In the wake of my mother’s words this house did indeed become unsettled. It is as if her wish just caused it to be so. I know that isn’t the case, but it sure does feel that way. It is frustrations that have simmered slowly. Tucked away on a back burner and forgotten. With time and stress they eventually escape their containment and tumble into my life. In the past year I have tried so hard to rectify the books and keep the ship afloat. It is a thankless task that brings me such anxiety I shake while working the numbers. They terrify me. It is like looking at the map, lost in a foreign land, and being unable to read it. I work hard to control my fear and I do them anyway. The bills have always been done by her, usually online. There were years that I could not help and did nothing with the paperwork or bills. Just opening a bill was enough to reduce me to tears, or triggered so much anxiety it took days for me to recover. This past year was better. I owned it. I did the unpleasant tasks and spent hours before spreadsheets scratching my head. Lost, and befuddled. The online bills were still her domain. It started back with the health insurance going unpaid. It was a grievous error. It cost us so much. We tried to recover. There were other issues between. This past week the barn phone was shut off. I asked her. “I paid it yesterday”. Another day went by with no phone. My anger teetered at the red line. In my head it is just another example of her not doing the job. It is mixed with anxiety since the whole fire system works through the phone. I know I am well off my norm this week. I tried to handle my anger. I told her I didn’t want to fight over it.

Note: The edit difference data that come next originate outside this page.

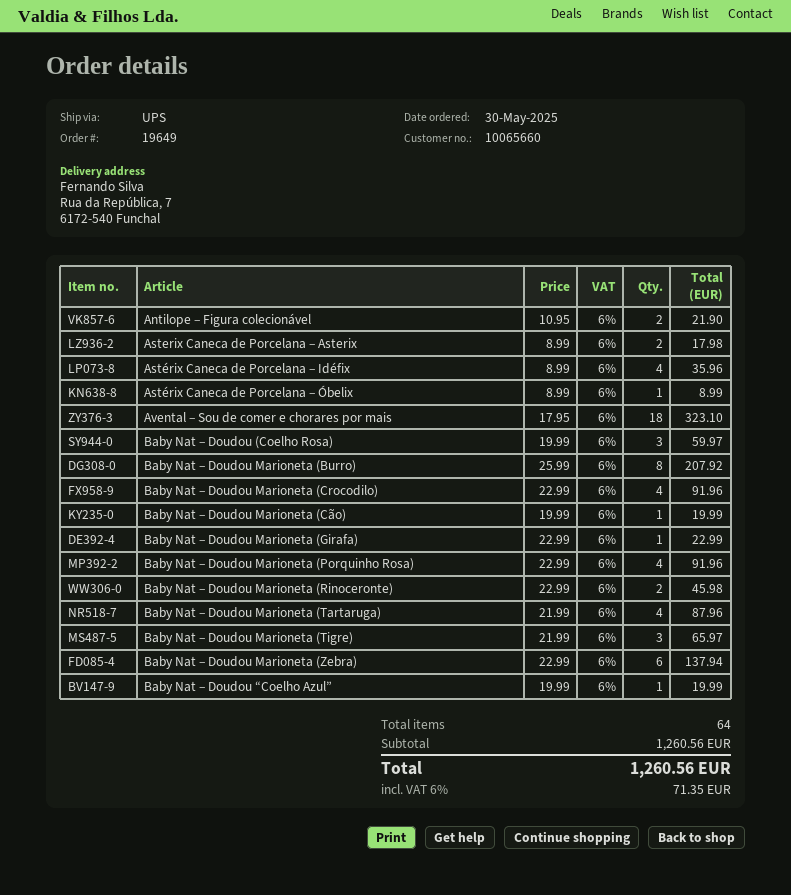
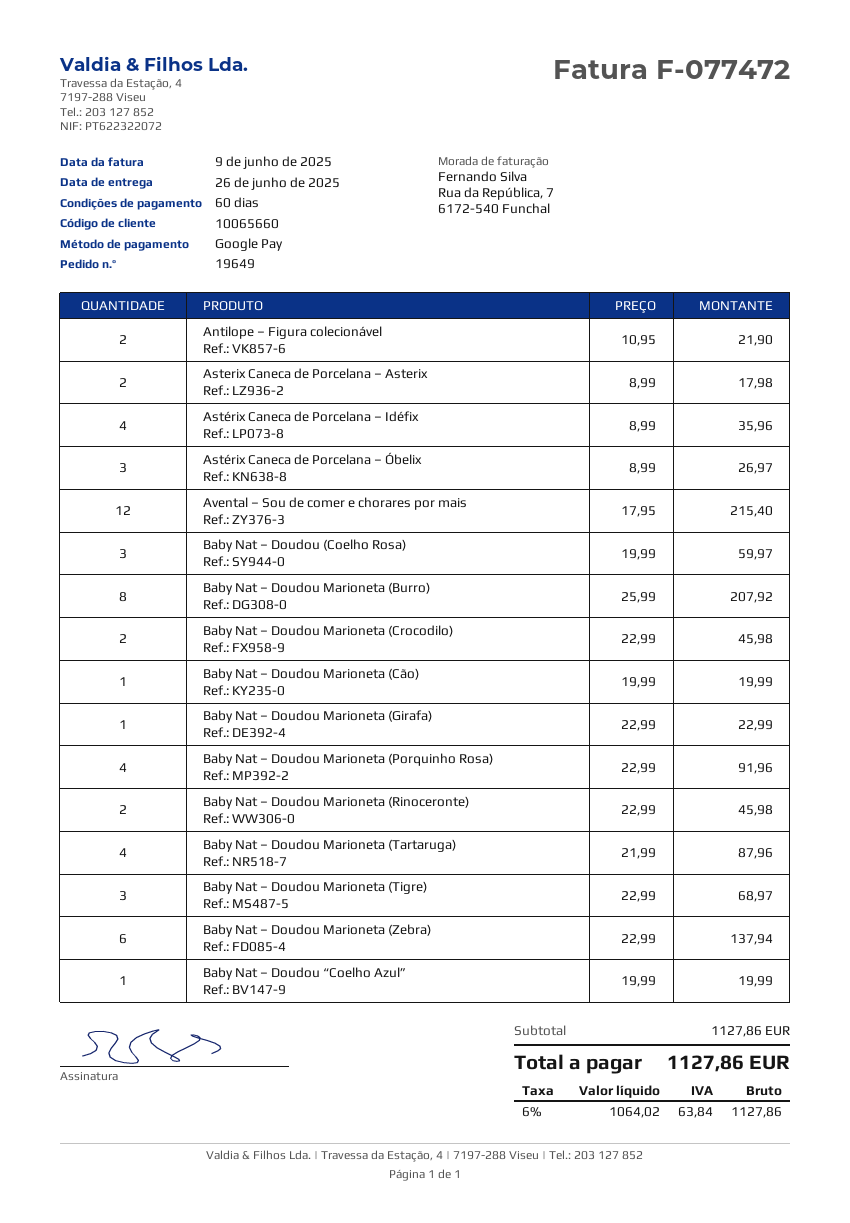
Astérix Caneca de Porcelana – Óbelix: 1 x 8.99 = 8.99 -> 3 x 8.99 = 26.97
Avental – Sou de comer e chorares por mais: 18 x 17.95 = 323.10 -> 12 x 17.95 = 215.40
Baby Nat – Doudou Marioneta (Crocodilo): 4 x 22.99 = 91.96 -> 2 x 22.99 = 45.98
Baby Nat – Doudou Marioneta (Tigre): 3 x 21.99 = 65.97 -> 3 x 22.99 = 68.97
subtotal: 1260.56 -> 1127.86
tax: 6% = 71.35 -> 6% = 63.84
total: 1260.56 -> 1127.86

She got defensive. “So it is my fucking fault”. I am not talking about fault I told her, though the little voice in my head wanted to berate her and yell and curse. “Ok, I’ll fucking pay the bills”. this a few moment later after she lied a few times.- there was no money when the bill came in, or I was outside all morning. Why lie when you know I know the truth. “Is this too much? do you not want this?” I asked
“What the fuck are you talking about? of course I do. I’ll pay the bills right now”

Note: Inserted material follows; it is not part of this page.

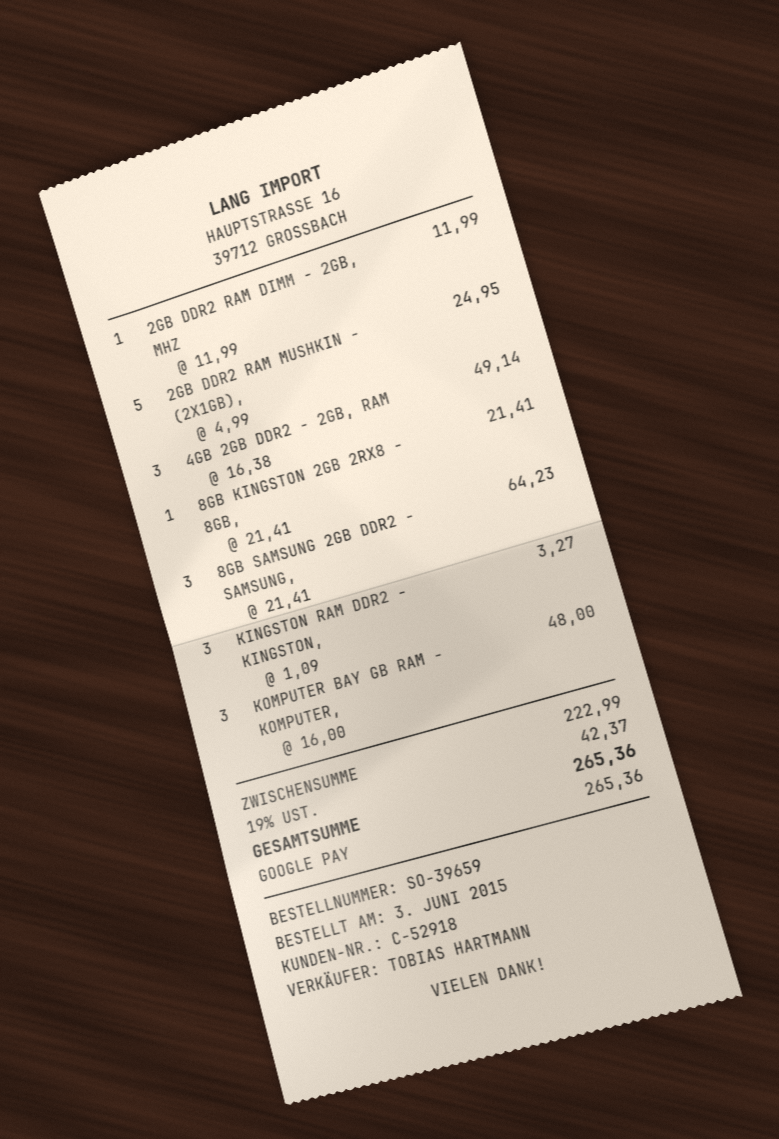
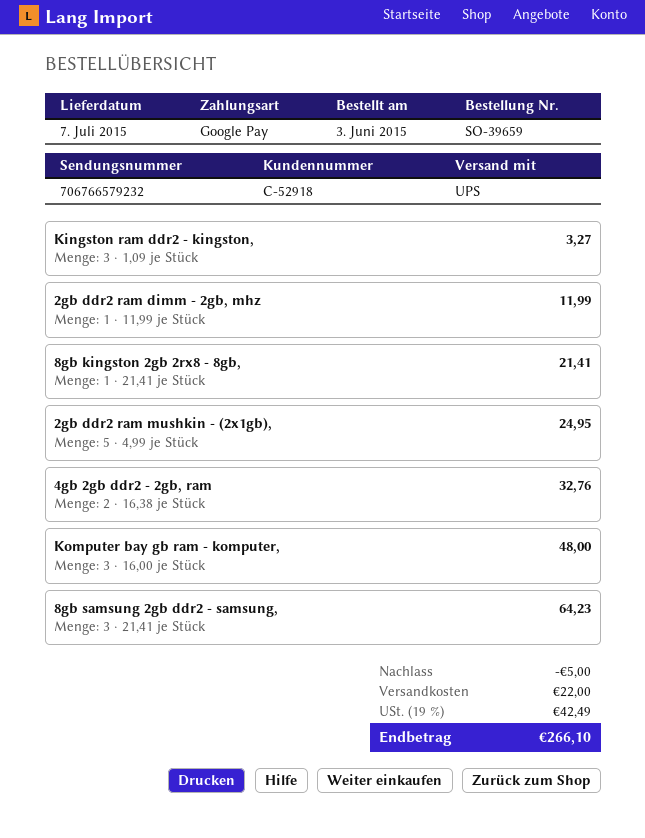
4GB 2GB DDR2 - 2GB, RAM: 3 x 16.38 = 49.14 -> 2 x 16.38 = 32.76
discount: none -> 5.00
shipping: none -> 22.00
tax: 19% = 42.37 -> 19% = 42.49
total: 265.36 -> 266.10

I walked away. I ran. Miserable and unhappy. It did little for my head. I left for polo feeling a bit better. Polo was hard-hitting and almost verging on violent. I spent the evening playing against a guy twice my size and a much better player than me. He doesn’t mind getting hit, and he dishes about as much if not more in return. It was what I needed. I had to get some of the anger and aggression out. I drove home in an adrenaline fueled haze. My head crackling like a live wire. I felt edgy but better. That changed the moment I walked in the barn and the alarm keypad was going off. The barn phone was still off. The one fucking thing she was going to take care of. The one she promised me when I told her I didn’t want to fight. That one. All the edgy adrenaline afterburn turned to rage. I put the polo horses away and went over and over in my head what I should say, or shouldn’t say. Everything was so charged. I though about calming down. It didn’t hold. I thought about yelling. It didn’t hold either. In the end I told her to get away from me. Literally. I wasn’t sure what might happen if she started arguing. That rage was burning white hot in the adrenaline bath. I am not a violent person, but in that state of mind I really wasn’t sure I could control myself.

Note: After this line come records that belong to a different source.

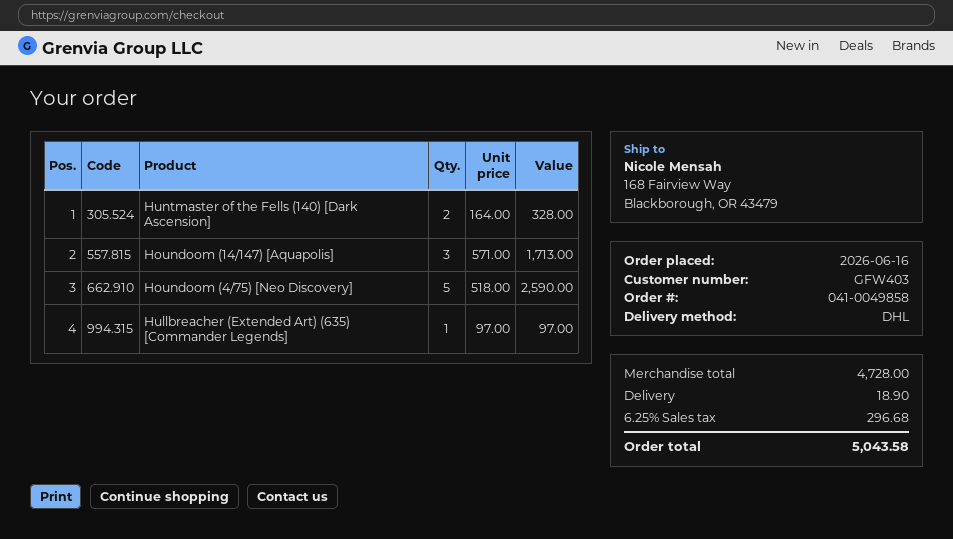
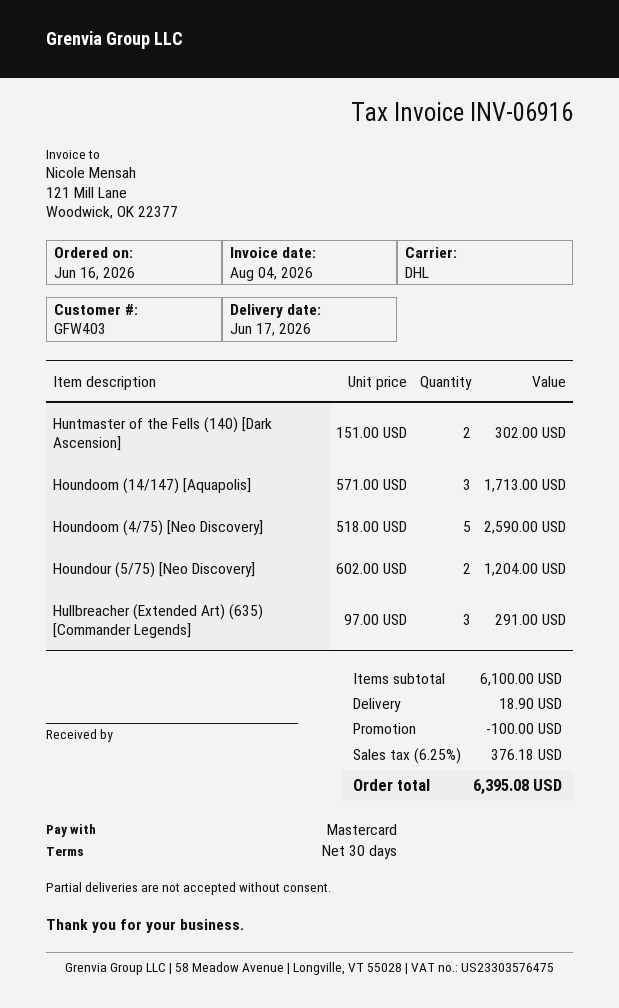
Huntmaster of the Fells (140) [Dark Ascension]: 2 x 164.00 = 328.00 -> 2 x 151.00 = 302.00
Hullbreacher (Extended Art) (635) [Commander Legends]: 1 x 97.00 = 97.00 -> 3 x 97.00 = 291.00
Houndour (5/75) [Neo Discovery]: none -> 2 x 602.00 = 1204.00
subtotal: 4728.00 -> 6100.00
discount: none -> 100.00
tax: 6.25% = 296.68 -> 6.25% = 376.18
total: 5043.58 -> 6395.08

“You don’t want to be anywhere near me”. Said with a tone to back up anyone in their right mind.
“Why? what the fuck?”
“Walk away. NOW. I’m serious”
“What the fuck if wrong with you??”
“I am so frustrated with you I could scream. Just walk away. AWAY”
“What in fucks name is your problem?”
“Why is the phone still off????”
“They close at 7. I’ll call in the morning”
My mind was going fast. It wanted to tear into her about why she didn’t call before 7. I knew if I went down that road I was going to go after her. It wasn’t a good plan. Before I even realized it these words left my lips.
“I am about to walk out that door and not come back”. Said hard and with icy nasty intentions. It wasn’t a resigned, I give up. It was a I’m done with you and your shit. She walked away talking “yeah, you do that…”. I continued scooping grain so I could not hear what she said. I finished the night check without saying another word. Nothing.
I don’t know where this leaves us. Have I lost sight of everything? Is my thinking distorted? Could I walk away? I know with the rage and anger I feel right now I could. I honestly do not know what is keeping me here anymore. I’m ready to give up and walk away. I think I have reached my breaking point. I am looking out the window at the truck and figuring on where I should flee to. It is millimeters away. It is all-consuming in its pull. Just walk away.